Dataset records
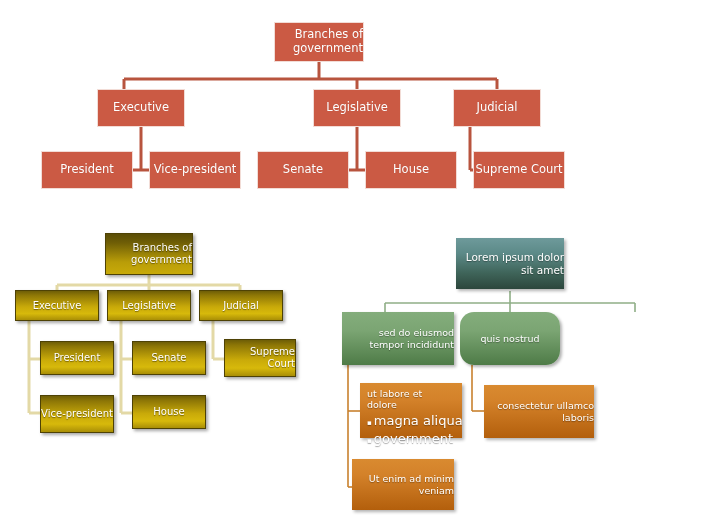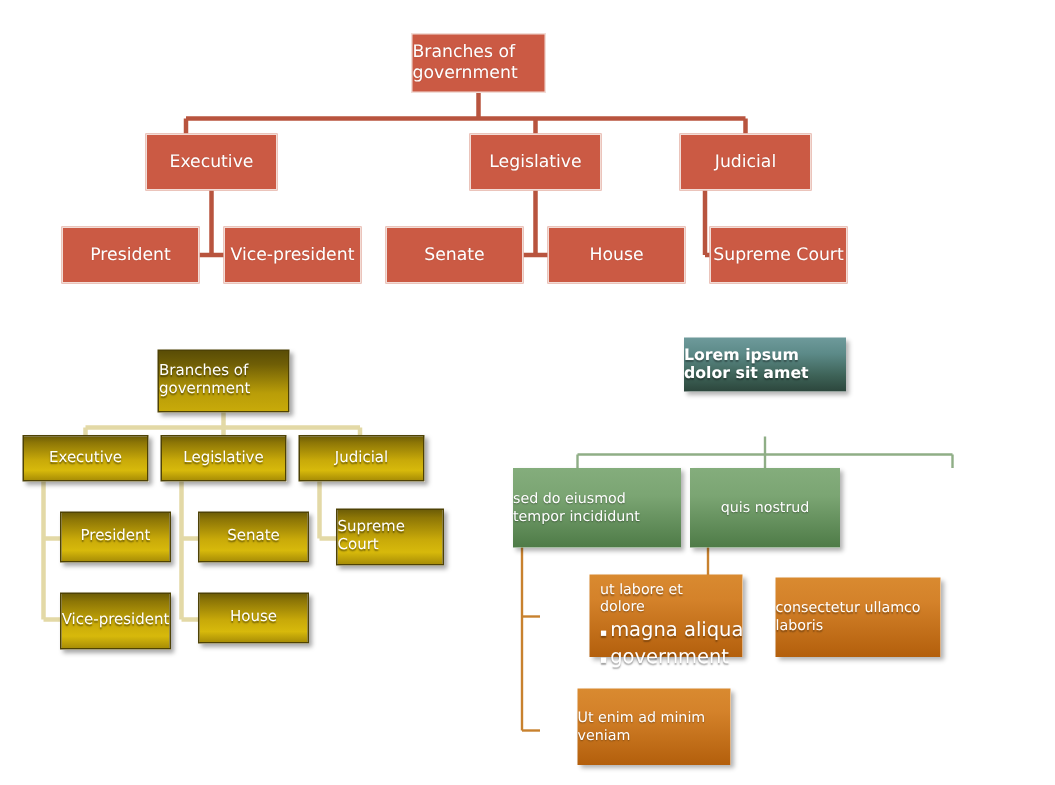--- a/index.html
+++ b/index.html
@@ -11,21 +11,21 @@
     position:relative;
   }
   .canvas{position:absolute;left:0;top:0;width:703px;height:523px;}
   .lines{position:absolute;left:0;top:0;width:703px;height:523px;pointer-events:none;}
   .node{
     position:absolute;
     box-sizing:border-box;
     display:flex;
     align-items:center;
     justify-content:center;
-    text-align:left;
+    text-align:right;
     color:#ffffff;
     line-height:1.18;
   }
 
   
   .c1{
     background:#CB5A44;
     border:1.5px solid #F2DCD6;
     font-size:11.5px;
     text-shadow:0 0 1px rgba(0,0,0,.15);
@@ -54,21 +54,20 @@
     background:linear-gradient(to bottom,#84AD7C 0%,#7BA573 35%,#4E7B47 100%);
     font-size:9.5px;
     box-shadow:2px 2px 3px rgba(0,0,0,.3);
     text-shadow:0 1px 1px rgba(0,0,0,.35);
   }
   .c3leaf{
     background:linear-gradient(to bottom,#D98A30 0%,#D4822A 30%,#B35F0C 100%);
     font-size:9.5px;
     box-shadow:2px 2px 3px rgba(0,0,0,.3);
     text-shadow:0 1px 1px rgba(0,0,0,.35);
-    margin-left:33px;
   }
   .c3leaf.bulleted{
     display:block;
     text-align:left;
     padding:5px 7px 4px 7px;
   }
   .c3leaf .lead{font-size:9.5px;display:block;margin-bottom:2px;}
   .c3leaf ul{margin:0;padding:0;list-style:none;}
   .c3leaf li{font-size:13px;line-height:1.35;white-space:nowrap;}
   .c3leaf li:before{content:"\25AA";margin-right:2px;font-size:7px;}
@@ -153,24 +152,24 @@
   <div class="node c2" style="left:15px;top:290px;width:84px;height:31px;">Executive</div>
   <div class="node c2" style="left:107px;top:290px;width:84px;height:31px;">Legislative</div>
   <div class="node c2" style="left:199px;top:290px;width:84px;height:31px;">Judicial</div>
 
   <div class="node c2" style="left:40px;top:341px;width:74px;height:34px;">President</div>
   <div class="node c2" style="left:40px;top:395px;width:74px;height:38px;">Vice-president</div>
   <div class="node c2" style="left:132px;top:341px;width:74px;height:34px;">Senate</div>
   <div class="node c2" style="left:132px;top:395px;width:74px;height:34px;">House</div>
   <div class="node c2" style="left:224px;top:339px;width:72px;height:38px;">Supreme Court</div>
 
-  <div class="node c3head" style="left:456px;top:225px;width:108px;height:36px;font-weight:bold;">Lorem ipsum dolor sit amet</div>
+  <div class="node c3head" style="left:456px;top:238px;width:108px;height:51px;">Lorem ipsum dolor sit amet</div>
 
   <div class="node c3mid" style="left:342px;top:312px;width:112px;height:53px;">sed do eiusmod tempor incididunt</div>
-  <div class="node c3mid" style="left:460px;top:312px;width:100px;height:53px;">quis nostrud</div>
+  <div class="node c3mid" style="left:460px;top:312px;width:100px;height:53px;border-radius:14px;">quis nostrud</div>
 
   <div class="node c3leaf bulleted" style="left:360px;top:383px;width:102px;height:55px;">
     <span class="lead">ut labore et dolore</span>
     <ul>
       <li>magna aliqua</li>
       <li>government</li>
     </ul>
   </div>
 
   <div class="node c3leaf" style="left:352px;top:459px;width:102px;height:51px;">Ut enim ad minim veniam</div>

**Instructions for the task**
Transcribe all of the entries word for word, but skip any pictures they contain.

**Response to the task**
--- a/index.html
+++ b/index.html
@@ -11,21 +11,21 @@
     position:relative;
   }
   .canvas{position:absolute;left:0;top:0;width:703px;height:523px;}
   .lines{position:absolute;left:0;top:0;width:703px;height:523px;pointer-events:none;}
   .node{
     position:absolute;
     box-sizing:border-box;
     display:flex;
     align-items:center;
     justify-content:center;
-    text-align:left;
+    text-align:right;
     color:#ffffff;
     line-height:1.18;
   }
 
   
   .c1{
     background:#CB5A44;
     border:1.5px solid #F2DCD6;
     font-size:11.5px;
     text-shadow:0 0 1px rgba(0,0,0,.15);
@@ -54,21 +54,20 @@
     background:linear-gradient(to bottom,#84AD7C 0%,#7BA573 35%,#4E7B47 100%);
     font-size:9.5px;
     box-shadow:2px 2px 3px rgba(0,0,0,.3);
     text-shadow:0 1px 1px rgba(0,0,0,.35);
   }
   .c3leaf{
     background:linear-gradient(to bottom,#D98A30 0%,#D4822A 30%,#B35F0C 100%);
     font-size:9.5px;
     box-shadow:2px 2px 3px rgba(0,0,0,.3);
     text-shadow:0 1px 1px rgba(0,0,0,.35);
-    margin-left:33px;
   }
   .c3leaf.bulleted{
     display:block;
     text-align:left;
     padding:5px 7px 4px 7px;
   }
   .c3leaf .lead{font-size:9.5px;display:block;margin-bottom:2px;}
   .c3leaf ul{margin:0;padding:0;list-style:none;}
   .c3leaf li{font-size:13px;line-height:1.35;white-space:nowrap;}
   .c3leaf li:before{content:"\25AA";margin-right:2px;font-size:7px;}
@@ -153,24 +152,24 @@
   <div class="node c2" style="left:15px;top:290px;width:84px;height:31px;">Executive</div>
   <div class="node c2" style="left:107px;top:290px;width:84px;height:31px;">Legislative</div>
   <div class="node c2" style="left:199px;top:290px;width:84px;height:31px;">Judicial</div>
 
   <div class="node c2" style="left:40px;top:341px;width:74px;height:34px;">President</div>
   <div class="node c2" style="left:40px;top:395px;width:74px;height:38px;">Vice-president</div>
   <div class="node c2" style="left:132px;top:341px;width:74px;height:34px;">Senate</div>
   <div class="node c2" style="left:132px;top:395px;width:74px;height:34px;">House</div>
   <div class="node c2" style="left:224px;top:339px;width:72px;height:38px;">Supreme Court</div>
 
-  <div class="node c3head" style="left:456px;top:225px;width:108px;height:36px;font-weight:bold;">Lorem ipsum dolor sit amet</div>
+  <div class="node c3head" style="left:456px;top:238px;width:108px;height:51px;">Lorem ipsum dolor sit amet</div>
 
   <div class="node c3mid" style="left:342px;top:312px;width:112px;height:53px;">sed do eiusmod tempor incididunt</div>
-  <div class="node c3mid" style="left:460px;top:312px;width:100px;height:53px;">quis nostrud</div>
+  <div class="node c3mid" style="left:460px;top:312px;width:100px;height:53px;border-radius:14px;">quis nostrud</div>
 
   <div class="node c3leaf bulleted" style="left:360px;top:383px;width:102px;height:55px;">
     <span class="lead">ut labore et dolore</span>
     <ul>
       <li>magna aliqua</li>
       <li>government</li>
     </ul>
   </div>
 
   <div class="node c3leaf" style="left:352px;top:459px;width:102px;height:51px;">Ut enim ad minim veniam</div>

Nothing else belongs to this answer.